Por Enrique Ramírez Cortez
Por Julio Talledo. 10 abril, 2012.Cuando le llega la enfermedad a un adulto sabe, en cierto modo, a qué atenerse. De algún modo intuye lo que vendrá: malestares, consultas médicas, análisis de todo tipo, indicaciones para obtener imágenes en los modernos tomógrafos. Todo un arsenal médico que ayudará al diagnóstico, la consabida receta y -si es posible- la recuperación de la salud. Una persona adulta sabe y acepta esta situación.
Aún más, cuando se trata de enfermedades consideradas graves o crónicas, la persona adulta suele tomar conciencia primero de lo que sucede en su organismo, poco a poco -y pese a su rebeldía inicial: ¿por qué a mí?- lo acepta y, finalmente, toma conciencia real de lo que seguirá en su vida: largas esperas en las clínicas, consultas médicas, recetas, mesas frías -¡heladas!!!- de los hospitales, pinchazos y más pinchazos de las todavía enormes agujas… Eso, un adulto lo racionaliza; pero, ¿y un niño?
Durante el largo proceso para tratar mi enfermedad, Dios, el destino, hicieron que no viera directamente a los niños víctimas de enfermedades crónicas, cuando pasaba por alguna consulta médica. Nunca, hasta ahora, los había visto. Siempre y por alguna razón solo podía escuchar sus gritos (desgarradores, de los que parten el alma), oír su desesperación allá, más lejos, en otros pasillos, en otros consultorios.
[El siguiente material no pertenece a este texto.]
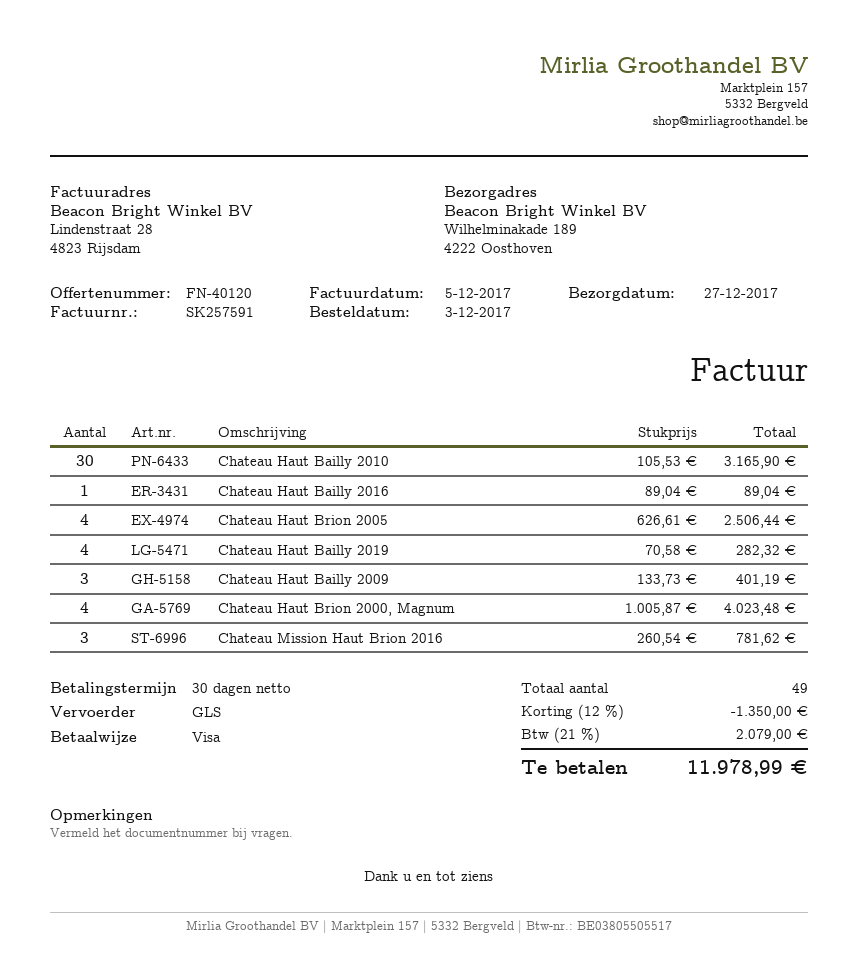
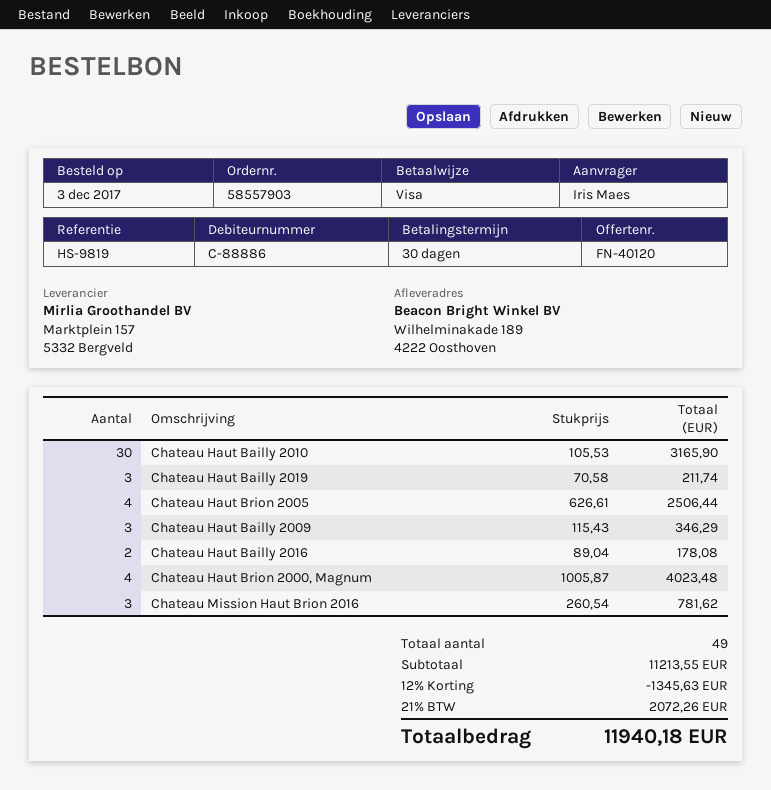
Chateau Haut Bailly 2016: 1 x 89.04 = 89.04 -> 2 x 89.04 = 178.08
Chateau Haut Bailly 2019: 4 x 70.58 = 282.32 -> 3 x 70.58 = 211.74
Chateau Haut Bailly 2009: 3 x 133.73 = 401.19 -> 3 x 115.43 = 346.29
discount: 12% = 1350.00 -> 12% = 1345.63
tax: 21% = 2079.00 -> 21% = 2072.26
total: 11978.99 -> 11940.18

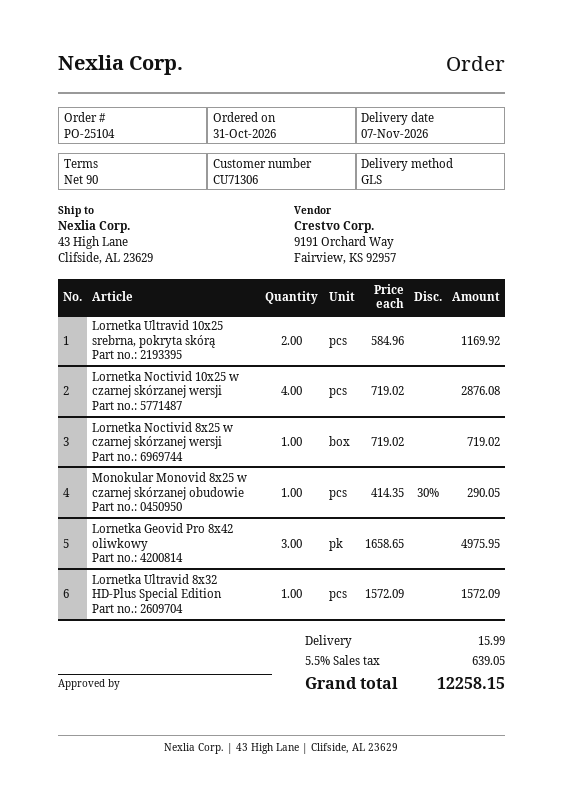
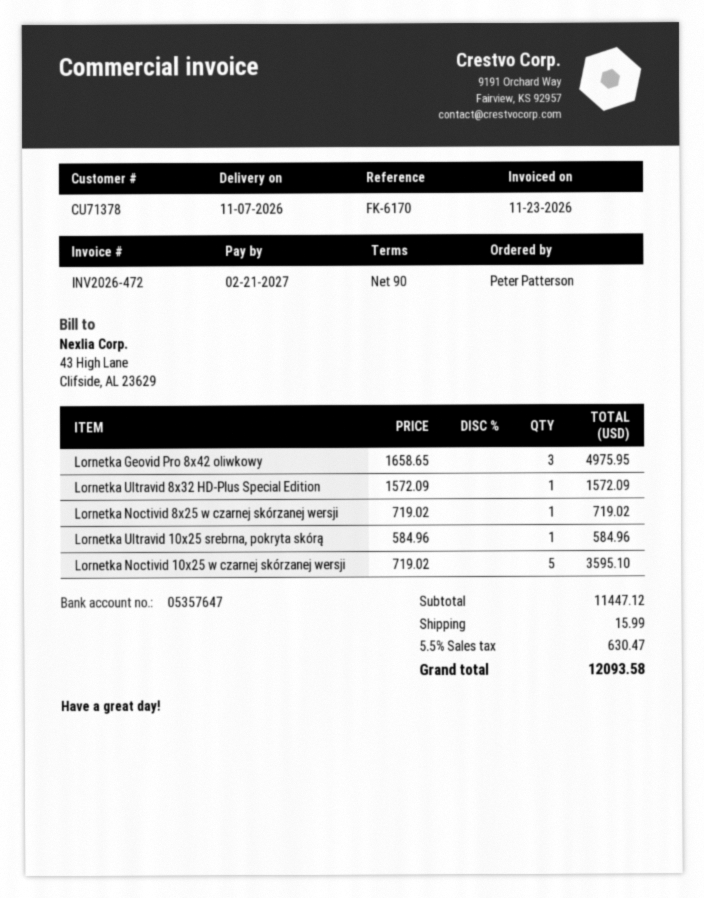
customer number: CU71306 -> CU71378
Lornetka Ultravid 10x25 srebrna, pokryta skórą: 2 x 584.96 = 1169.92 -> 1 x 584.96 = 584.96
Lornetka Noctivid 10x25 w czarnej skórzanej wersji: 4 x 719.02 = 2876.08 -> 5 x 719.02 = 3595.10
Monokular Monovid 8x25 w czarnej skórzanej obudowie: 1 x 414.35 - 30% = 290.05 -> none
tax: 5.5% = 639.05 -> 5.5% = 630.47
total: 12258.15 -> 12093.58

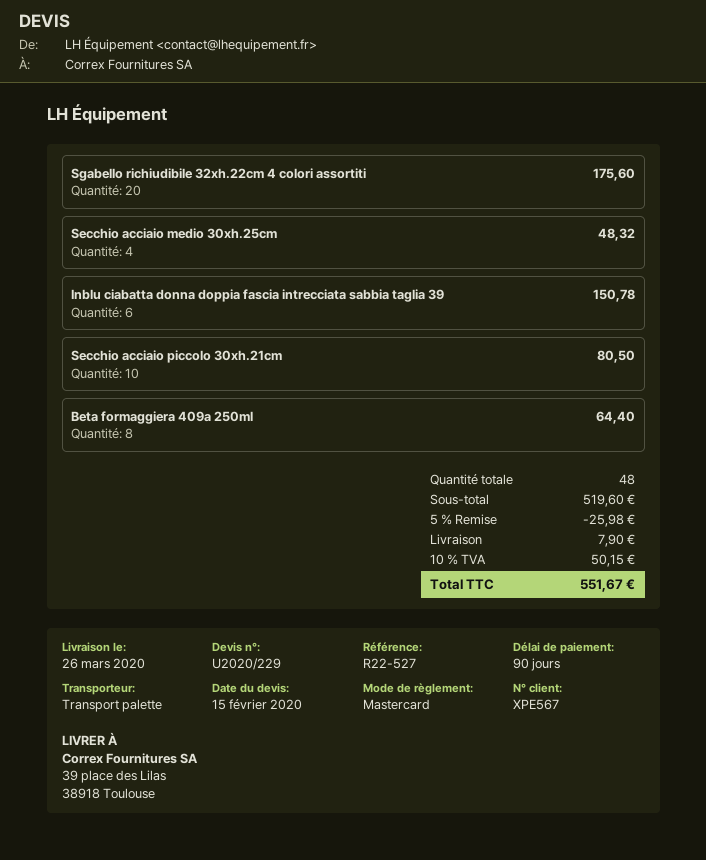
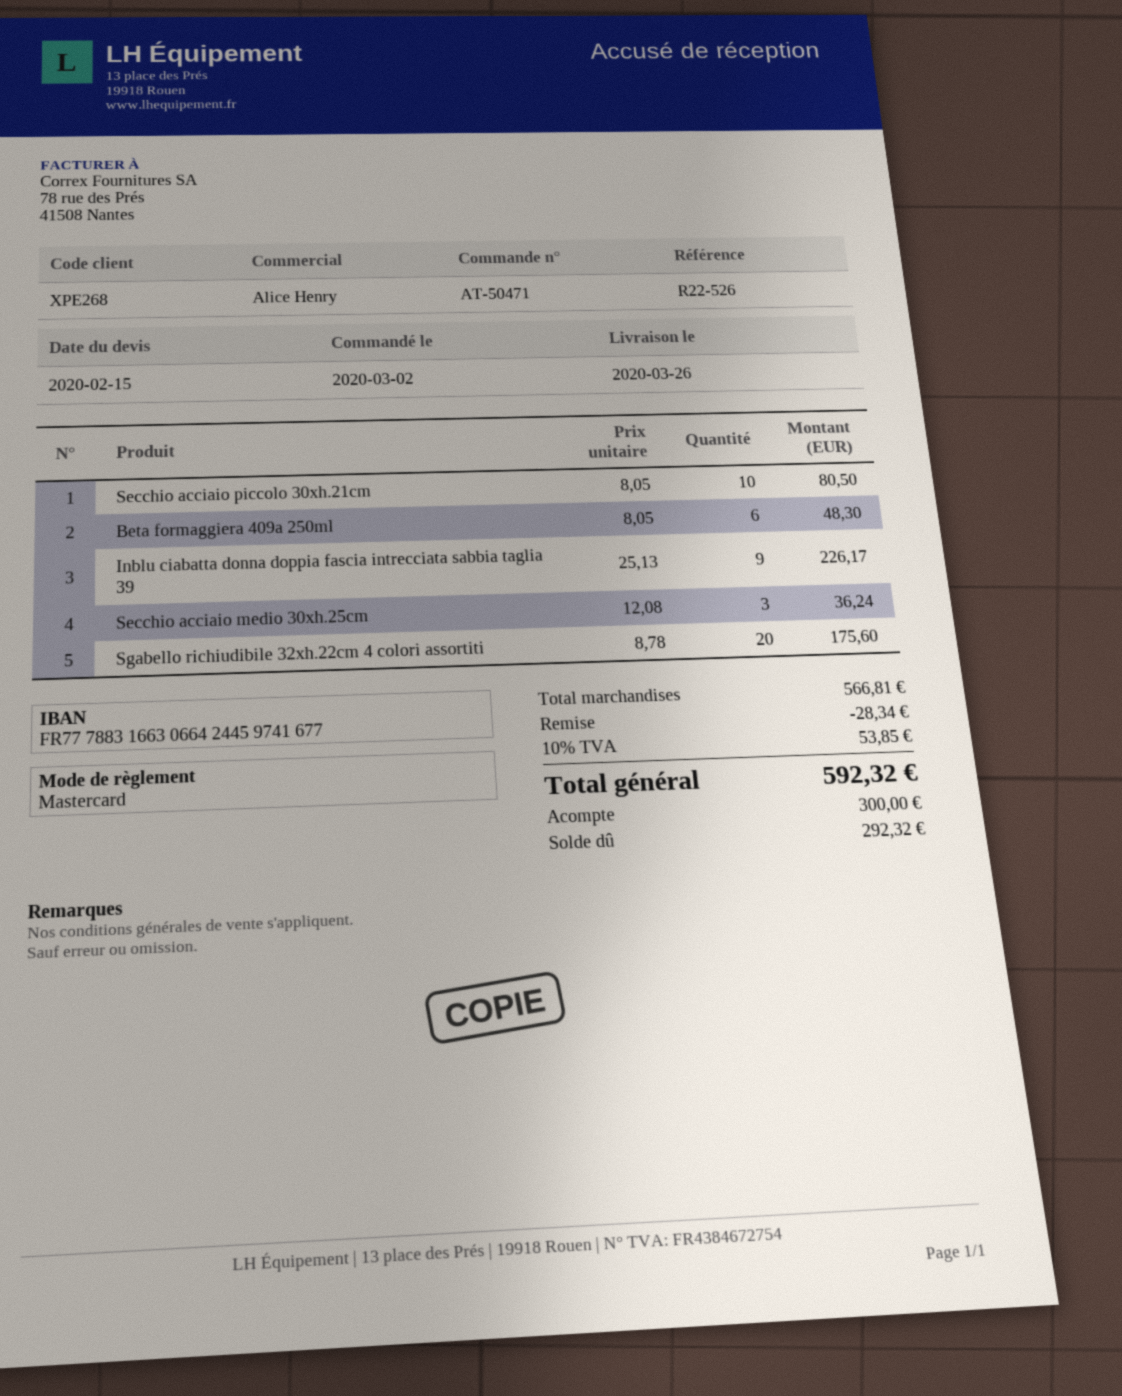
customer number: XPE567 -> XPE268
reference: R22-527 -> R22-526
Secchio acciaio medio 30xh.25cm: 4 for 48.32 -> 3 for 36.24
Inblu ciabatta donna doppia fascia intrecciata sabbia taglia 39: 6 for 150.78 -> 9 for 226.17
Beta formaggiera 409a 250ml: 8 for 64.40 -> 6 for 48.30
subtotal: 519.60 -> 566.81
discount: 25.98 -> 28.34
shipping: 7.90 -> none
tax: 10% = 50.15 -> 10% = 53.85
total: 551.67 -> 592.32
Hasta hace unas semanas, cuando la vi, una hermosa niña de tez blanca, correr y saltar junto a su hermana mayor, en una clínica a la que acudo habitualmente. Nada parecía denotar que estaba muy enferma, salvo su colorida pañoleta puesta en su calva cabecita. Jugaba y corría alegre mientras su madre vigilaba de cerca. La mamá tenía el rostro de noches -¿semanas?- sin poder dormir, preocupada por la situación de su familia.
¿Por qué la enfermedad se ensaña tanto con criaturas tan pequeñas e indefensas? ¿Por qué los niños tienen que sufrir tan terribles y debilitantes enfermedades? ¿Hay alguna razón para que un niño sufra de ese modo?, ¿cuál es?
La verdad, no tengo la respuesta. Solo encontré un texto de San Josemaría Escrivá de Balaguer que comparto con ustedes, y que de alguna manera me sostiene para tratar de entender este insondable misterio: “El dolor físico, cuando se puede quitar se quita. ¡Bastantes sufrimientos hay en la vida! Y cuando no se puede quitar se ofrece. Cuando estés enfermo, ofrece por amor tus sufrimientos, y se convertirán en incienso que se eleva en honor de Dios y que te santifica”[1].